_PROBLEM DESCRIPTION_
Output should begin at the line holding "ICONX HOODIE: 6" and end at the last line of the entries; print those lines verbatim and no others.

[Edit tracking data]
◆ ◆ ◆ ◆

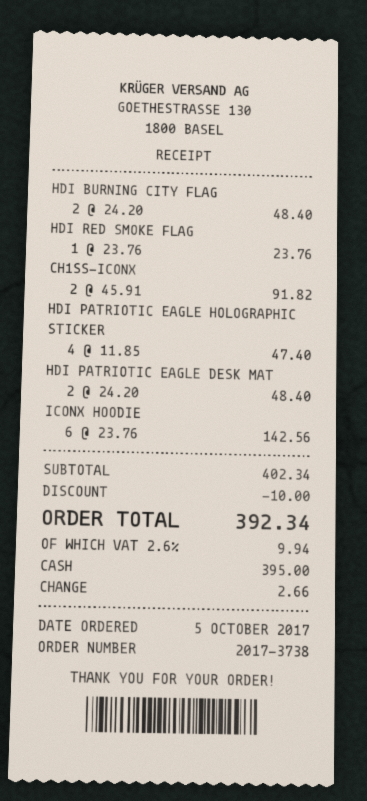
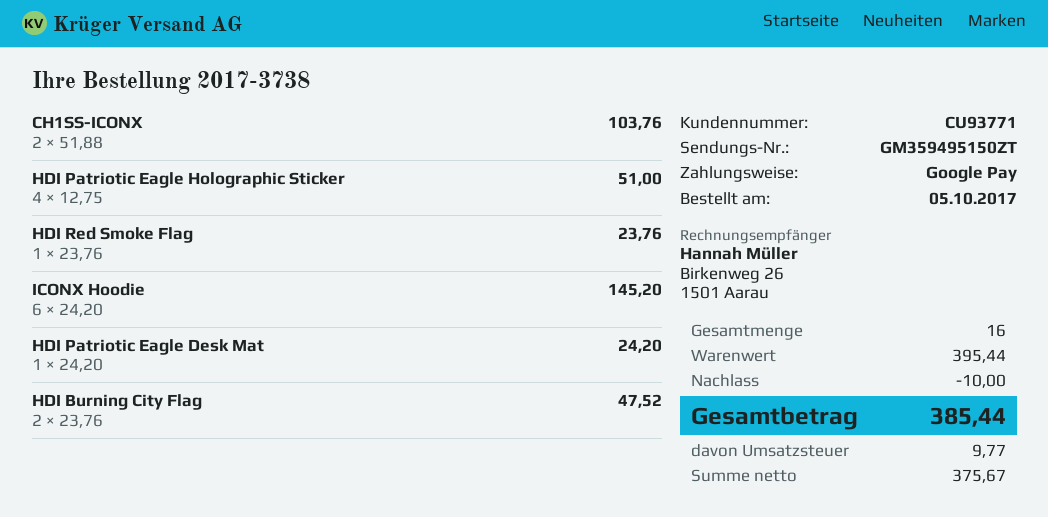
payment method: cash -> Google Pay
HDI BURNING CITY FLAG: 2 x 24.20 = 48.40 -> 2 x 23.76 = 47.52
CH1SS-ICONX: 2 x 45.91 = 91.82 -> 2 x 51.88 = 103.76
HDI PATRIOTIC EAGLE HOLOGRAPHIC STICKER: 4 x 11.85 = 47.40 -> 4 x 12.75 = 51.00
HDI PATRIOTIC EAGLE DESK MAT: 2 x 24.20 = 48.40 -> 1 x 24.20 = 24.20
ICONX HOODIE: 6 x 23.76 = 142.56 -> 6 x 24.20 = 145.20
subtotal: 402.34 -> 395.44
tax: 9.94 -> 9.77
total: 392.34 -> 385.44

◆ ◆ ◆ ◆

_RESULT OF THIS TASK_
ICONX HOODIE: 6 x 23.76 = 142.56 -> 6 x 24.20 = 145.20
subtotal: 402.34 -> 395.44
tax: 9.94 -> 9.77
total: 392.34 -> 385.44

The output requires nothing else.